## [Stored data]

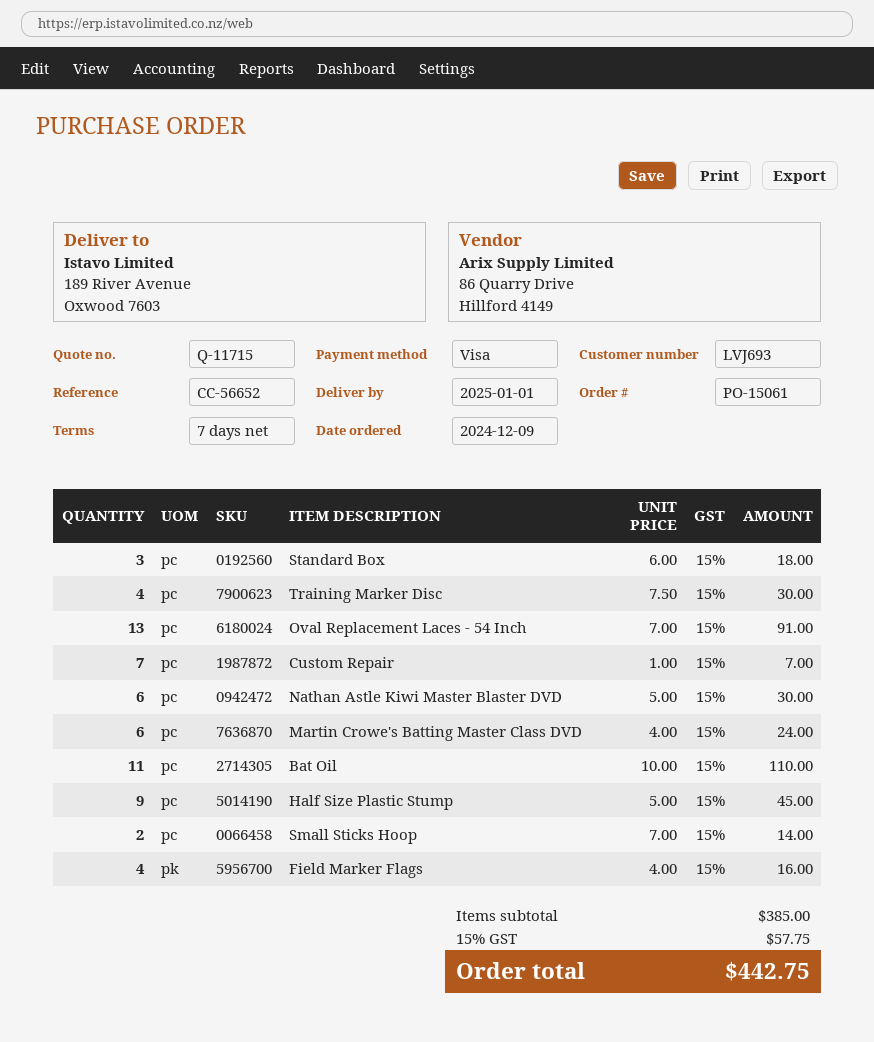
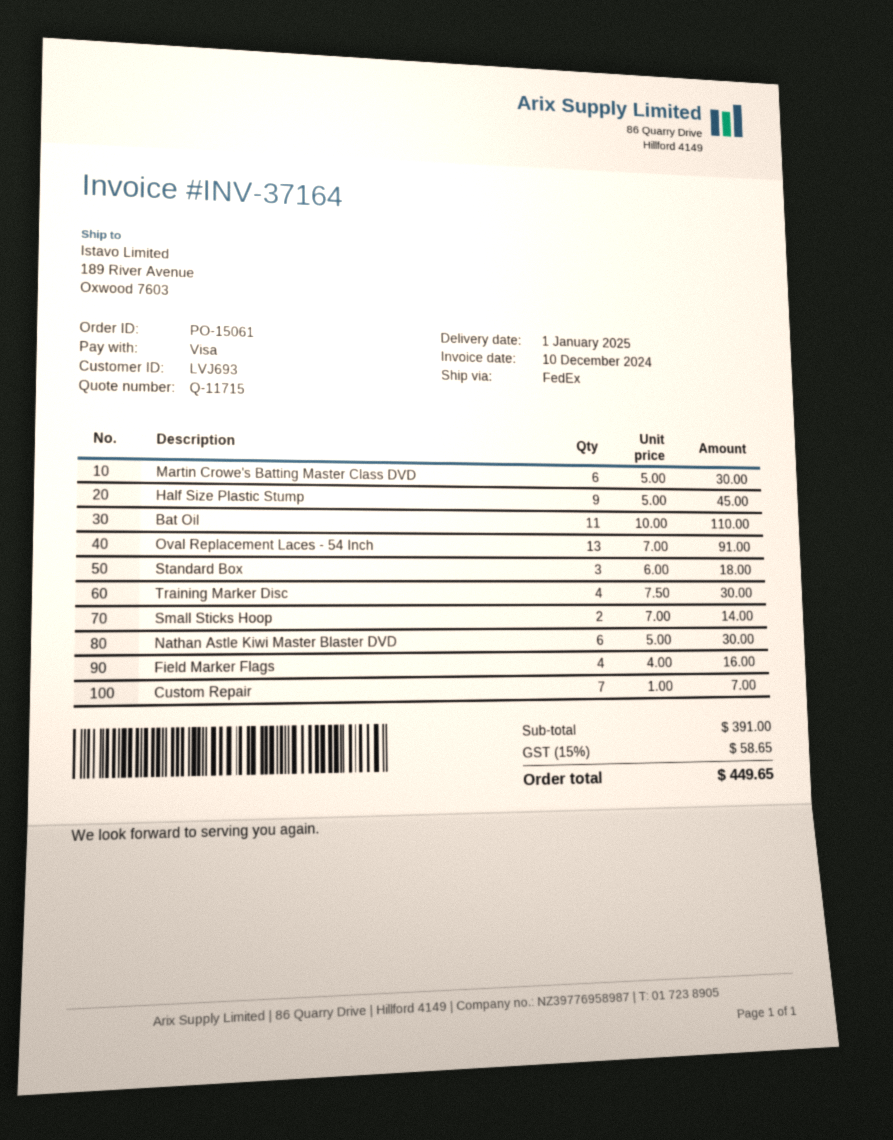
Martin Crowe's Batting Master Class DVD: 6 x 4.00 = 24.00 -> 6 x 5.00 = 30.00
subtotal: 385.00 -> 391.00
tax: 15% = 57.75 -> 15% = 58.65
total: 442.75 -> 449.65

==

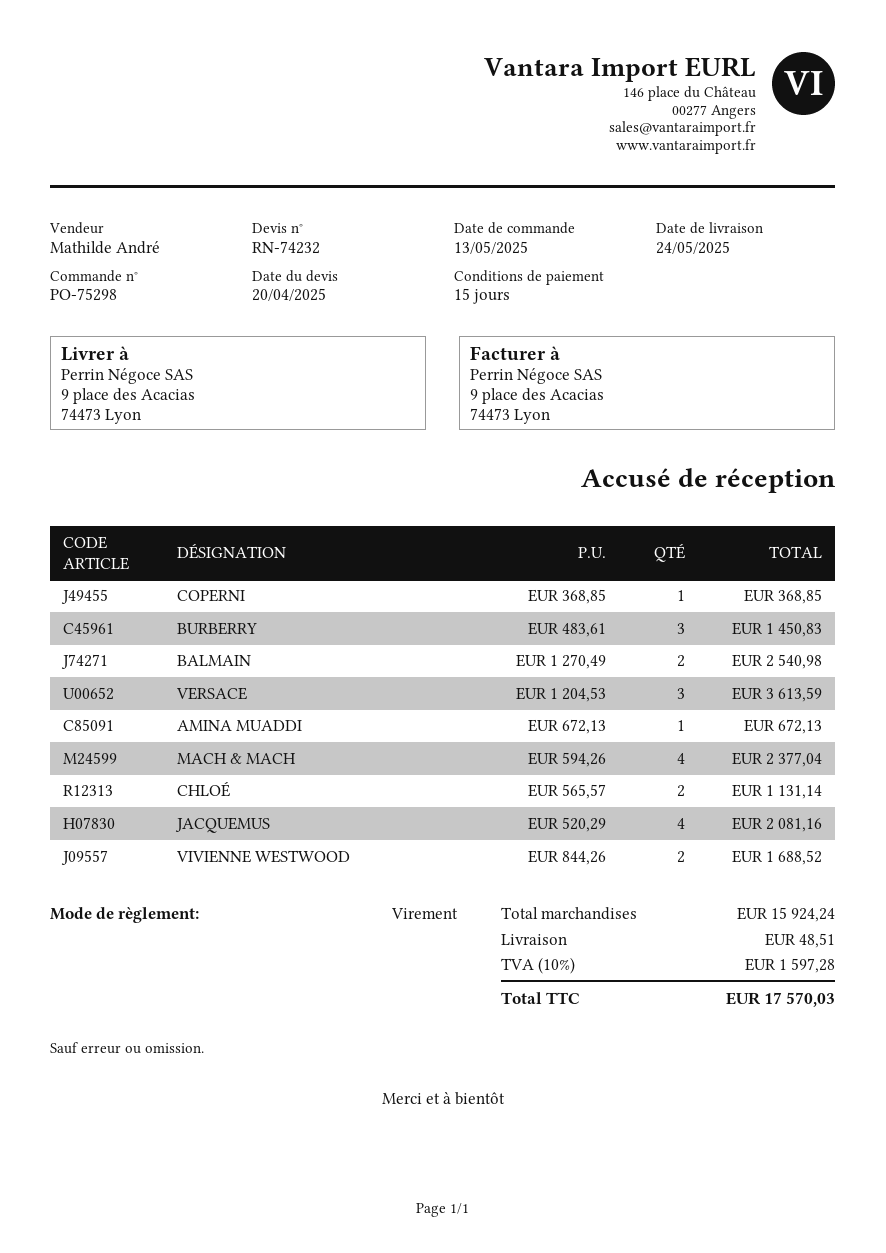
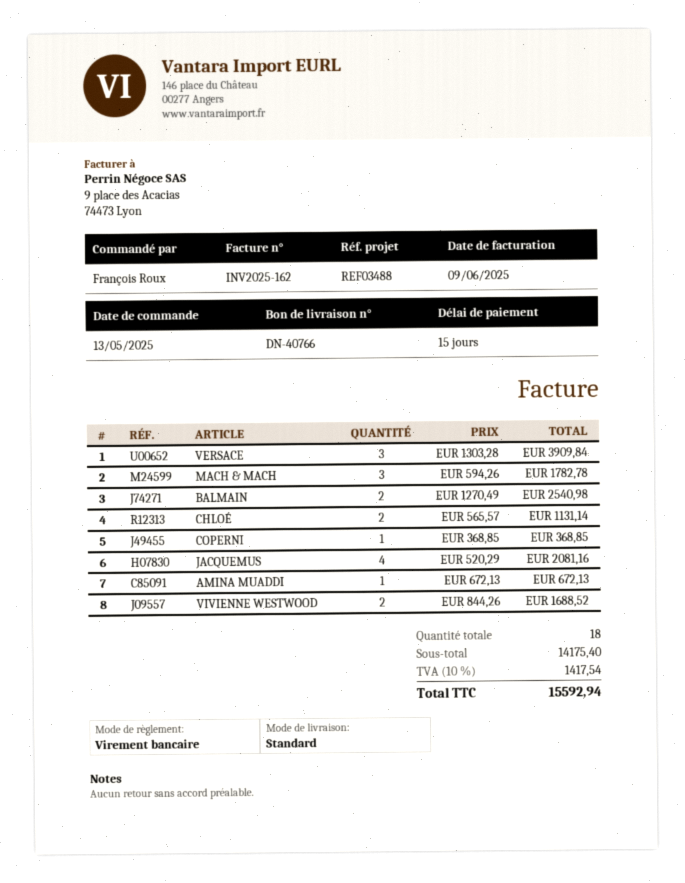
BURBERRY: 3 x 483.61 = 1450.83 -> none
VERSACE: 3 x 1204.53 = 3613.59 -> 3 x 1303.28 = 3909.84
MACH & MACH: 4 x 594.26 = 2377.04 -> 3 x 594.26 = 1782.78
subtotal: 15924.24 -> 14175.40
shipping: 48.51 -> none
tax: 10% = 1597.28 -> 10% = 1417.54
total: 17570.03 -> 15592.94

--

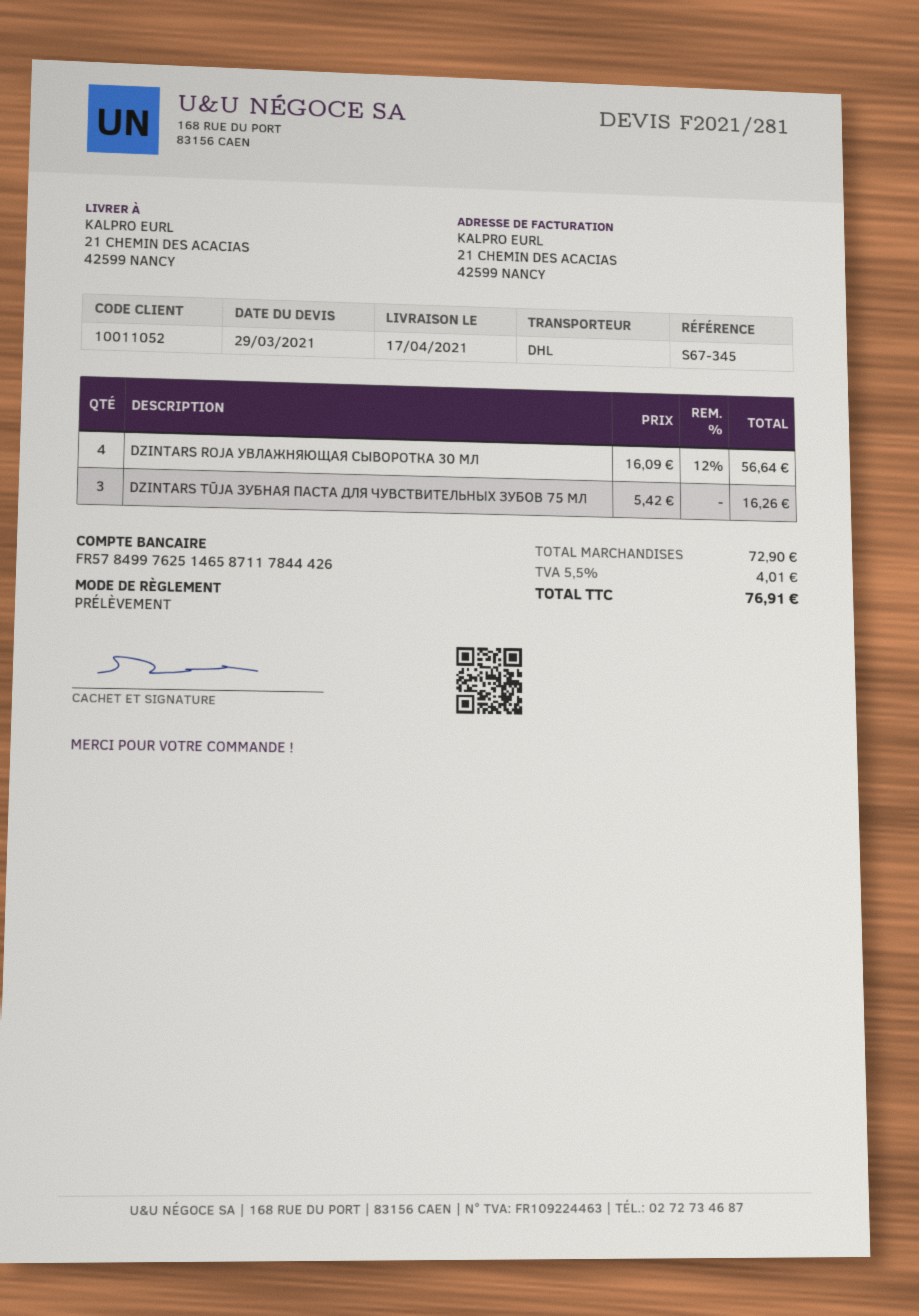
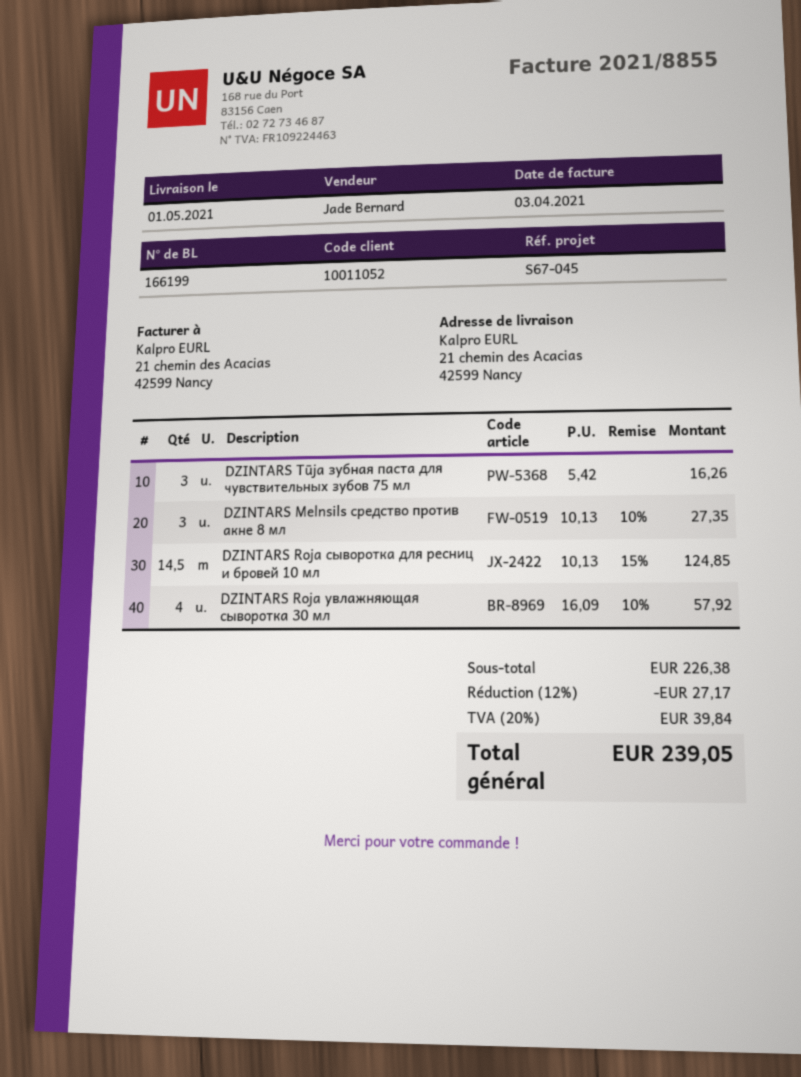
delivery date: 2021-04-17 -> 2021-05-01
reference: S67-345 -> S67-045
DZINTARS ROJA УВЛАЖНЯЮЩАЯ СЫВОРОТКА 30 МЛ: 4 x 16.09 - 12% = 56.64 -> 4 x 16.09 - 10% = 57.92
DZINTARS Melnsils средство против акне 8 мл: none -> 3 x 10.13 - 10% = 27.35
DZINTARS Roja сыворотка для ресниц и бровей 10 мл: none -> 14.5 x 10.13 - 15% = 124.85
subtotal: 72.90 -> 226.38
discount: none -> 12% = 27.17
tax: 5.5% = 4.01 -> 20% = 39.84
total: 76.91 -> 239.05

## [Work order]
Every line above that includes the word "DZINTARS" should be listed.

## [Response to the exercise]
DZINTARS ROJA УВЛАЖНЯЮЩАЯ СЫВОРОТКА 30 МЛ: 4 x 16.09 - 12% = 56.64 -> 4 x 16.09 - 10% = 57.92
DZINTARS Melnsils средство против акне 8 мл: none -> 3 x 10.13 - 10% = 27.35
DZINTARS Roja сыворотка для ресниц и бровей 10 мл: none -> 14.5 x 10.13 - 15% = 124.85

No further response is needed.